In our last, we left the Aeronaut in the Isle of Engines, in the Moon. Next, as we have already intimated, he visits and describes a certain Republic in that bright world.

[Ed. Mess.

Having enjoyed the hospitalities of the Island as far as my time would permit—that is to say, having paid dearer for my accommodations than I ever did any where else, notwithstanding the wonder working machinery,—I took passage in the magnetic vessel, for the purpose of visiting a famous Republic of which I heard such terrible accounts in the Island, that I felt a great curiosity to see it with my own eyes; for I could scarcely believe, that a people so ignorant and vicious could exist in a state of society and civilization. I had observed too, that the people of the Island were especially vain of their superiority over all others in the Moon, which they took care to maintain by an ingenious process of elevating themselves at the expense of other people. This Republic, or Confederation as it is called, lies at the western extremity of the Ocean, at a distance of about three thousand miles, yet we reached it in about twenty-four hours. I inquired of the Captain if they knew any thing about steamboats, and he told me they were used about a hundred years ago, but had now become, as he expressed it in the common phrase of the inhabitants of the Moon, “obsolete ideas.”

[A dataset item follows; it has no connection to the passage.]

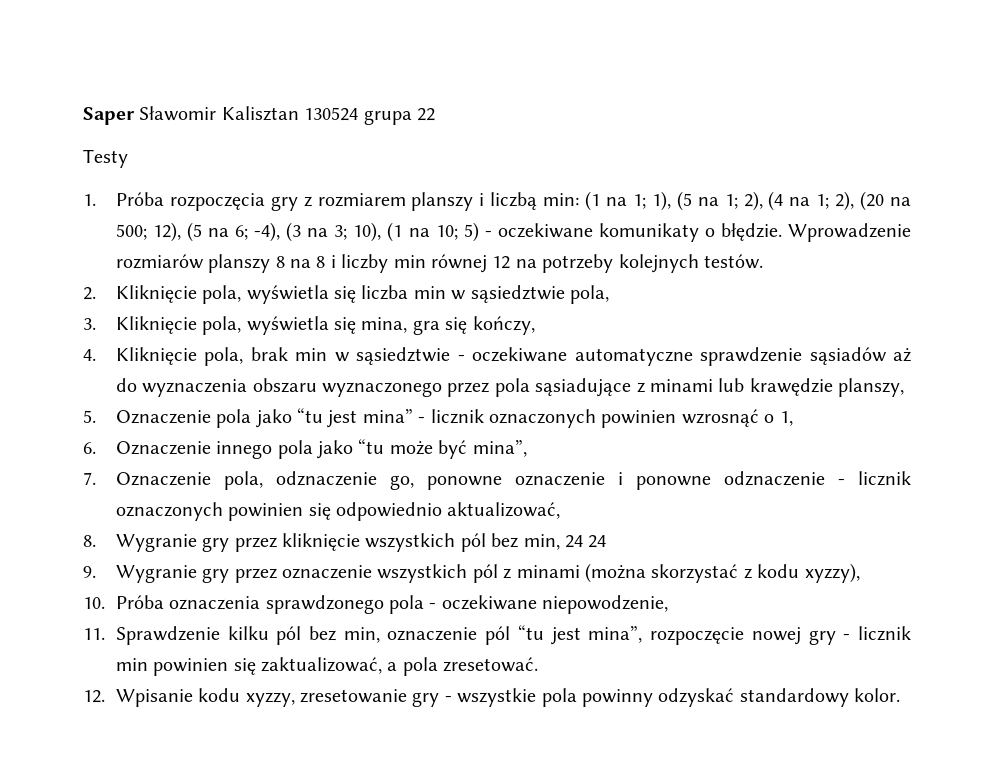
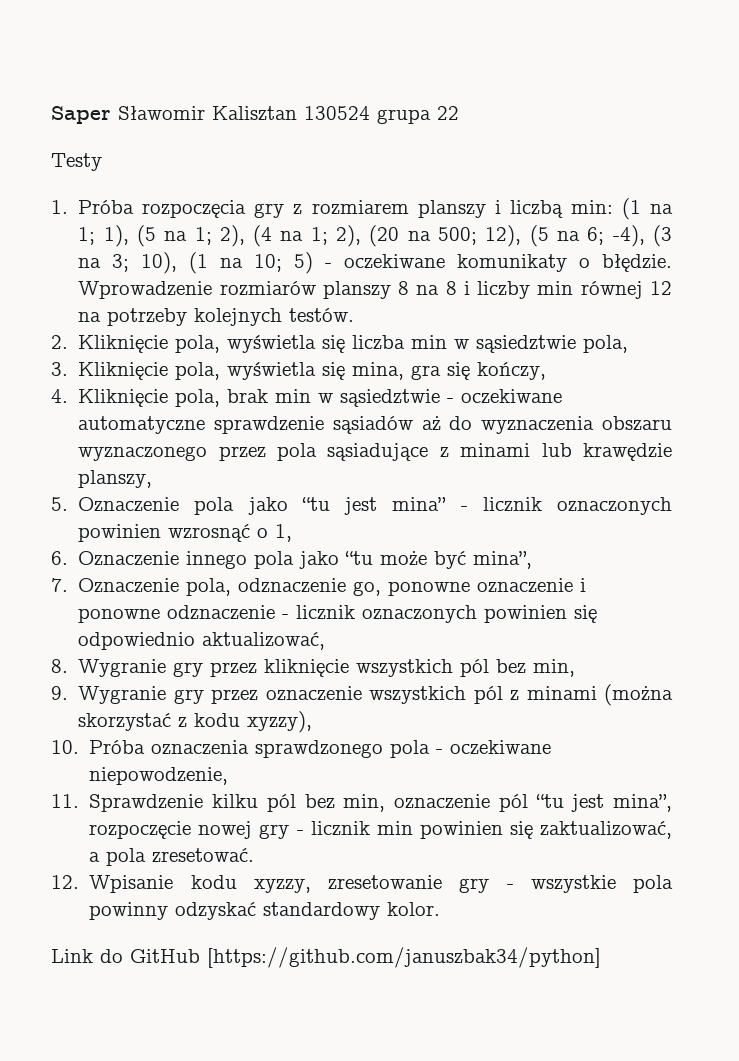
- 8. Wygranie gry przez kliknięcie wszystkich pól bez min, 24 24
+ 8. Wygranie gry przez kliknięcie wszystkich pól bez min,
+ Link do GitHub [https://github.com/januszbak34/python]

Arriving at a great city, called the emporium, I was agreeably surprised to find what a great man I was. As soon as the better sort of people learned I was a traveller, and had come from the Isle of Engines, they took the horses from the hackney coach in which I was proceeding to my lodgings, and dragged me along with the most enthusiastic demonstrations of admiration and applause. At the hotel I was met by a committee, the chairman of which made a long speech, in which he complimented me in such high terms on my literary eminence, that if I had not been a remarkably modest man I should have been quite out of countenance, and concluded his address by respectfully inquiring when it would suit my convenience to partake of a public dinner. In less than six hours, I had invitations enough to last me six weeks, and received so many other proofs of profound devotion, especially from the ladies, who, by the way, were remarkably handsome, that I could not help thinking there must be a severe scarcity of great men in the Republic, and finally came to the conclusion, that the people who made such a fuss with me, must labor under a deep sense of their inferiority.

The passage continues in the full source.